The speakers taught me much.
Author Cheryl Coupe and I talked a bit in between classes, and she shines in kindness and warmth. In her Master Class, she taught us about secondary characters. I was pleased to find that her talked coincided with my critique session. Stepping out of Cheryl’s class for a few minutes for my session appointment, the person who critiqued my manuscript pages gave me valuable suggestions. Several that Cheryl repeated with excellent examples when I returned to her class. I’d say that was perfect timing!
Miriam Hees, Publisher of Blooming Tree Press, spoke on “Story Structure—Taking An Idea Into a Workable Story.” As a fun aside, Ms. Hees made us laugh, which loosened us up and made it easier to learn.
Elana Roth, Agent at Caren Johnson Literary Agency, talked about the author/agent business relationship. Very insightful, with humor sprinkled about.
Abigail Samoun, Editor of Tricycle Press, spoke on the picture book process. She gave an informative slide show from draft to submission-ready story.

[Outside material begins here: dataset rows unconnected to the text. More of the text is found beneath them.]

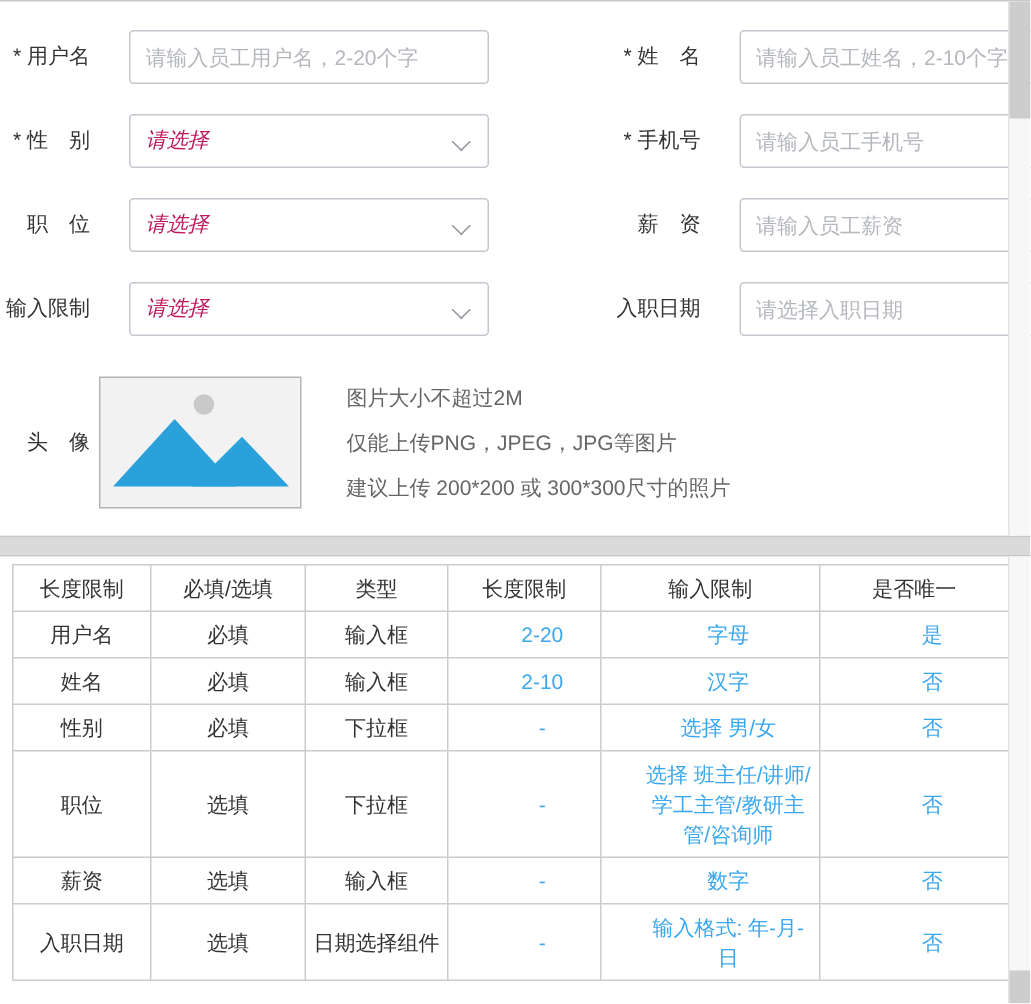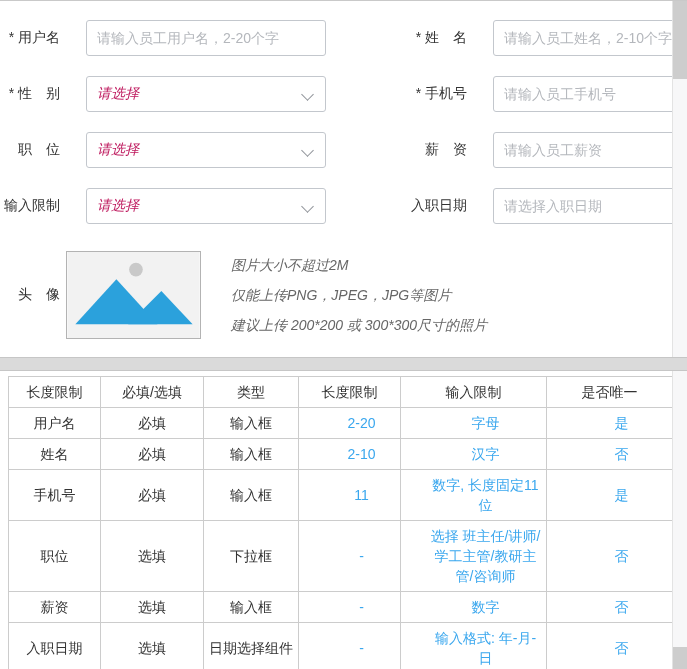"图片大小不超过2M" .avatar-tips div { font-style: italic -> none }
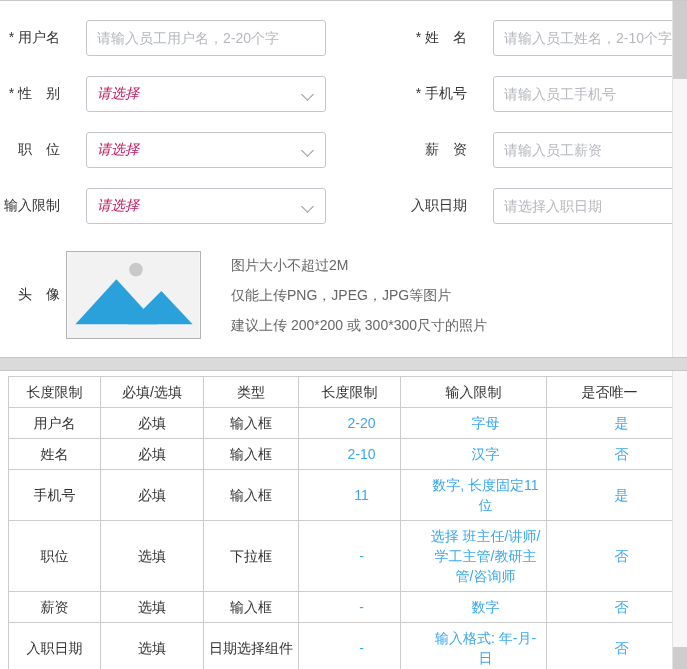"性别" tr { html: none -> <tr> <td>性别</td> <td>必填</td> <td>下拉框</td> <td>-</td> <td>选择 男/女</td> <td>否</td> </tr> }
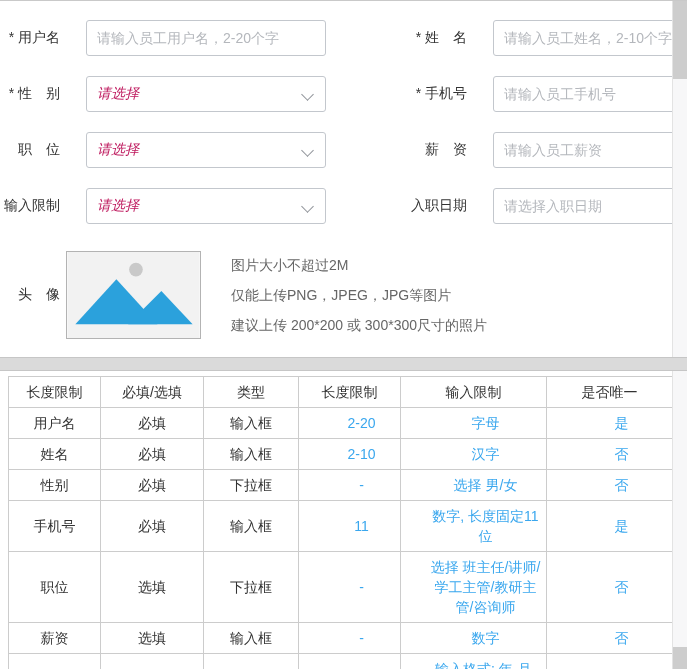"手机号" tr { html: <tr> <td>手机号</td> <td>必填</td> <td>输入框</td> <td>11</td> <td>数字, 长度固定11位</td> <td>是</td> </tr> -> none }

Marianne Monson, freelance editor and author, taught a class on nonfiction books. You could easily tell she enjoys history and teaching how to write story (I’m with Marianne’s camp on how fascinating history can be). She kept me mezmerized the entire class period.
Last but not least, Noa Wheeler, Editor of Henry Holt, spoke on “Writing Around Character.” Her enthusiasm showed for the characters of books she used as examples.
During the conference, I took loads of notes and stashed away good memories of the conversations I had with folks. I asked questions from several of the speakers and got to know them and the business side of writing better. This was by far one of the best conferences I’ve participated in. I plan to go next year.